I love going out to eat, but I sometimes have trouble deciphering how healthy some of the menu items really are. What are some tips for making nutritionally sound choices at restaurants?
Everyone enjoys a night out, but no one wants to feel guilty on the way home. If you want to eat healthy, but you eat out often, then you may be sabotaging your own goals. Sure, the new FDA rules mandating that chain restaurants list calories will help, but the changes don't implement fully until next year, and if you're dining at an independent eatery, you're on your own.
With that being said, you can eat out while maintaining your health. There are plenty of options out there. You just need to remember a few tips, so that you can make more informed choices, which promote positive health:
1. Choose the right restaurant, focusing on establishments that are proud to serve whole, local, and organic ingredients.
Typically, these types of restaurants serve higher quality dishes, which often yield greater nutritionist benefits. There are so many amazing plant-based, organic restaurants out there. Before you choose a restaurant, make sure you do a little homework first. Don't be shy to look at their menu, so that you can inquire about anything you're unsure of.
2. Don't arrive to dinner absolutely starving.
You're more likely to reach for the bread basket if you haven't eaten much that day. Before you arrive, have a small handful of trail mix, a fig bar, or a few raw vegetables. Just a small snack to hold you over, so that you're not tempted by unhealthy appetizers.
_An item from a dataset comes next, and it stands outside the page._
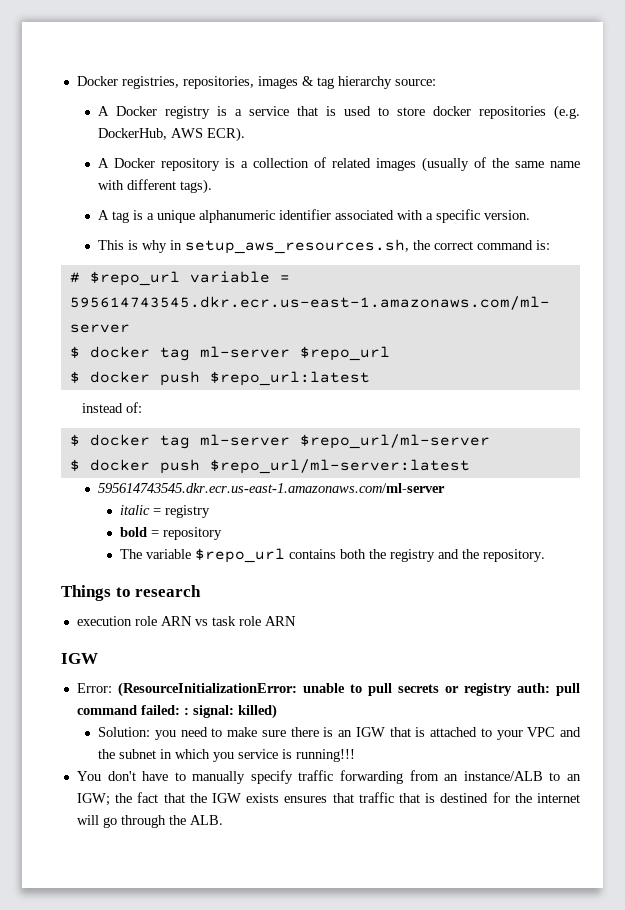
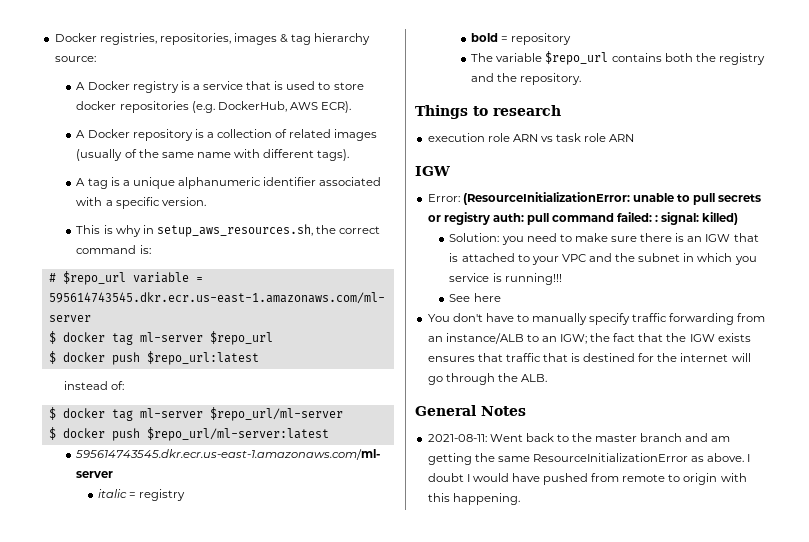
+ See here
+ General Notes
+ 2021-08-11: Went back to the master branch and am getting the same ResourceInitializationError as above. I doubt I would have pushed from remote to origin with this happening.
3. Opt for lean protein sources and plenty of produce.
For those of you who do not enjoy vegetarian or vegan meals, choose lean meats for your main. Chicken and fish are both good choices. If possible, pasture-raised chicken and wild-caught fish are your best bet. Although grass-fed beef offers your body nutrients, there's no need to eat 14 ounces of it. Choose dishes that offer a variety of vegetables, taking advantage of raw plant-based foods whenever possible.
4. Pay attention to how your meal was cooked.
Yes, fish is healthy, but not when it's fried. Choose chicken, fish, tofu, or vegetables that have been roasted, grilled, baked, poached, or broiled. Fresh herbs and plenty of health-boosting spices are always a plus.
5. If you start with an appetizer, choose a light salad.
Eating deep fried mushrooms do not count as a healthy choice. In terms of dressing, avoid creamy options, choosing olive oil and citrus-based vinaigrettes.
6. If you have a sweet tooth, then you may have trouble finding a dessert that offers benefits.
Desserts are often meant to be overly indulgent. I always remind my clients that moderation is key. If you must order dessert, offer to share a small portion with someone else at the table. Look for options that offer nutritional ingredients, such as fresh berries, raw nuts, or figs.